The industrial production of anhydrous bioethanol requires energy demanding distillation steps to overcome the azeotropic behavior of the ethanol–water mixture. In spite of the recent developments in pervaporation and adsorption with molecular sieves, the large scale production is still dominated by extractive and azeotropic distillation as the separation technology of choice.

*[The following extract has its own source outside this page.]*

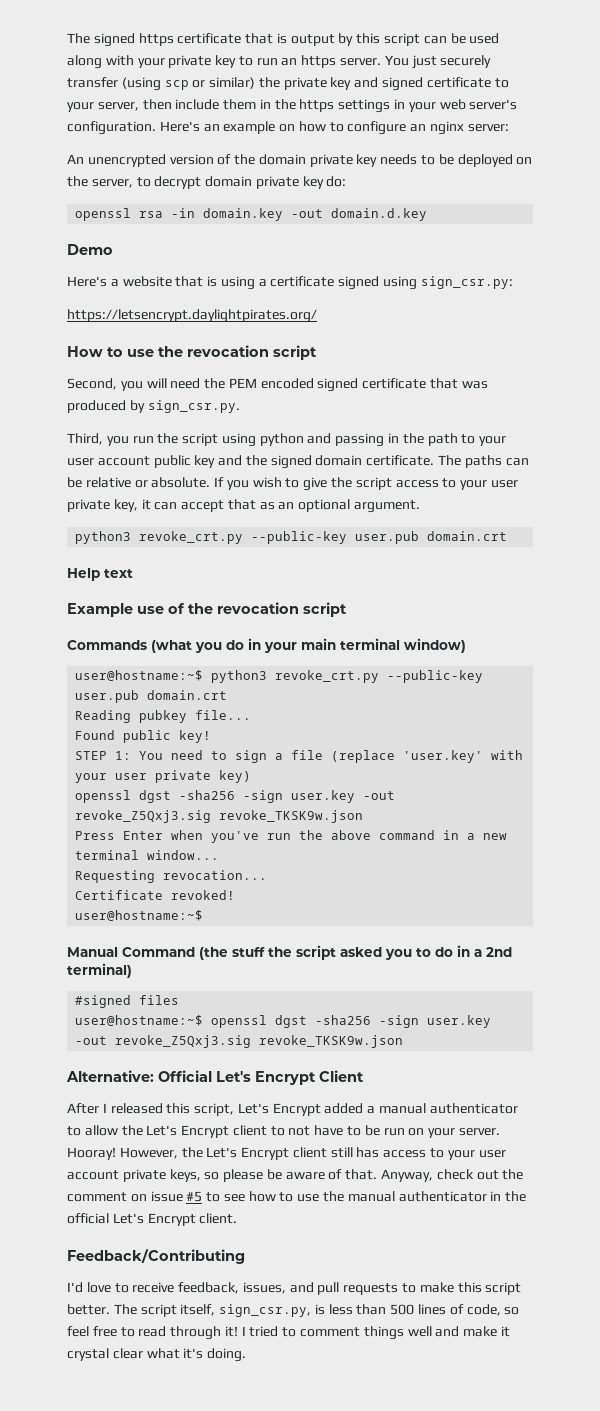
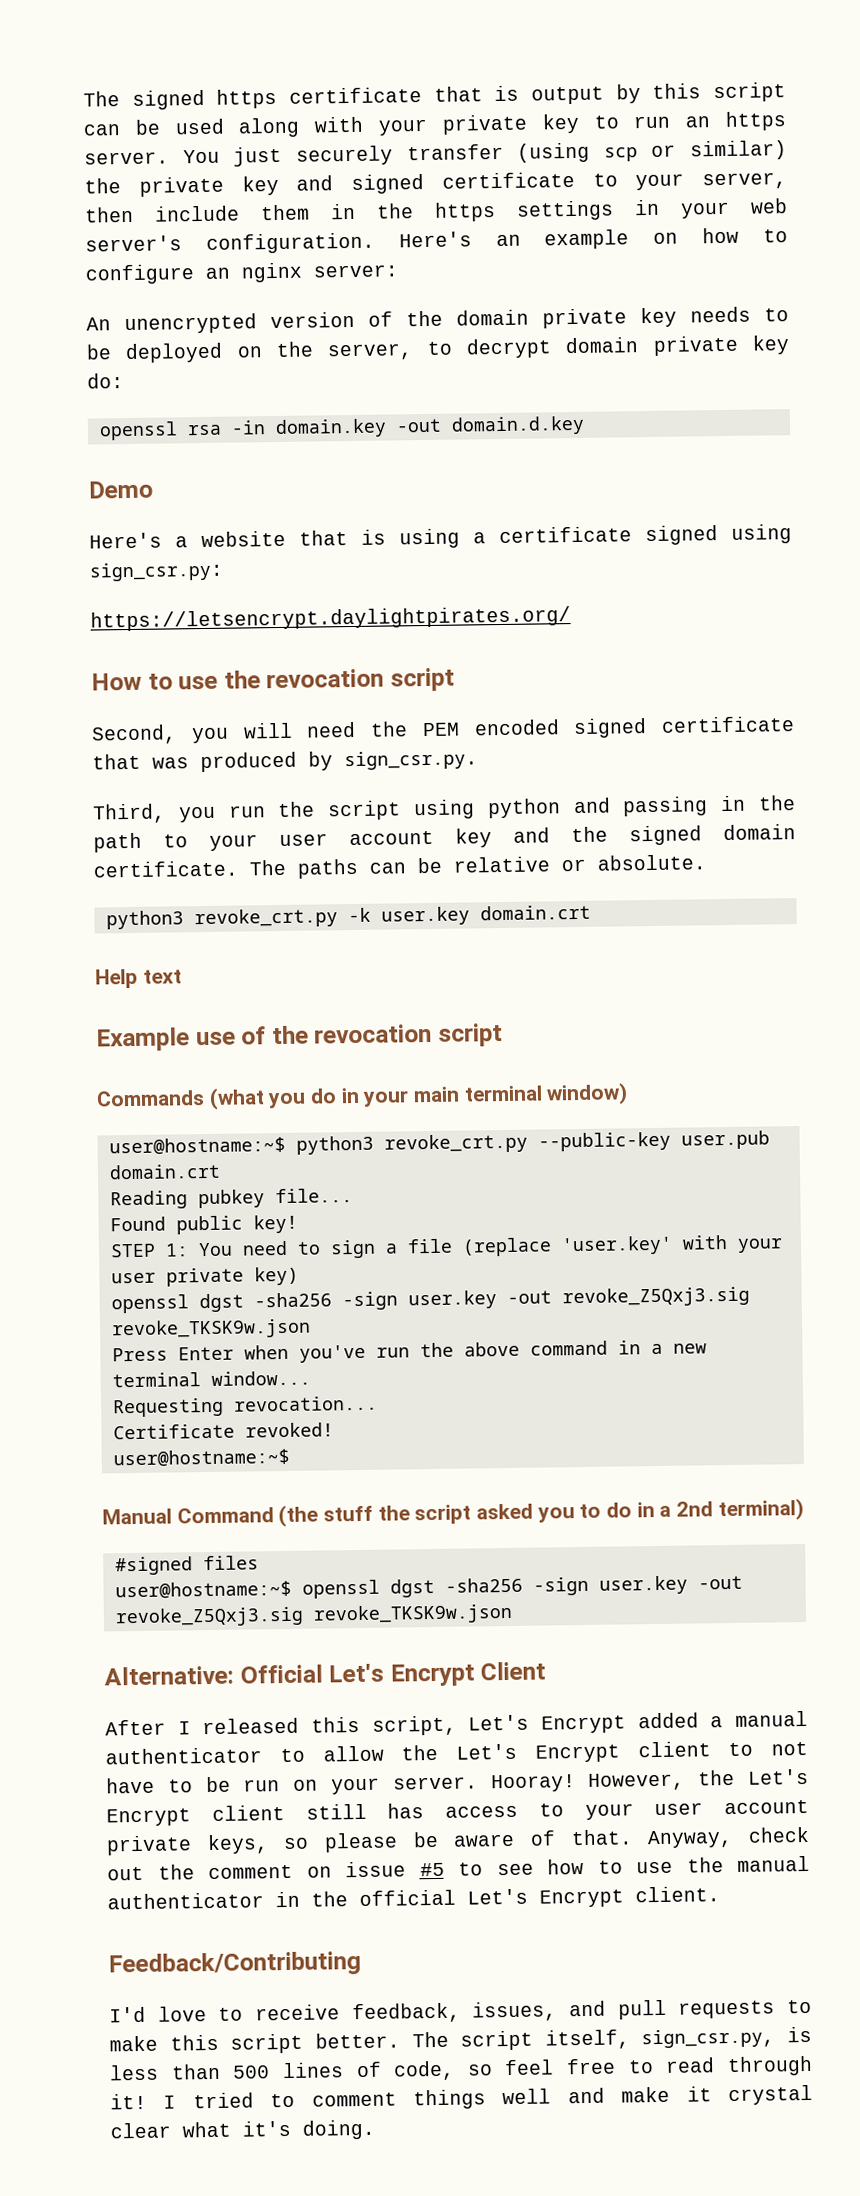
[153,455,191,468] public -> (434, 838) none
[214,477,518,491] [67,499,421,513] [75,531,420,544] If you wish to give the script access to your user private key, it can accept that as an optional argument. // python3 revoke_crt.py --public-key user.pub -> [105,906,470,930] // python3 revoke_crt.py -k user.key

This study proposes novel distillation technologies for enhanced bioethanol dehydration, by extending the use of dividing-wall columns (DWC) to energy efficient extractive distillation (ED) and azeotropic distillation (AD). Notably, DWC is one of the best examples of proven process intensification technology in distillation, as it allows significantly lower investment and operating costs while also reducing the equipment and carbon footprint.
For both ED and AD cases a classic sequence of two distillation columns and the alternative based on DWC are optimized using the state of the art sequential quadratic programming (SQP) method. A mixture of 85mol.% ethanol is dehydrated using ethylene glycol and n-pentane as mass separating agents in an extractive and azeotropic distillation setup, respectively. The results of the rigorous simulations performed in Aspen Plus show that energy savings of 10–20% are possible for the novel process intensification alternatives based on DWC, while using less equipment units as compared to the conventional ED and AD configurations.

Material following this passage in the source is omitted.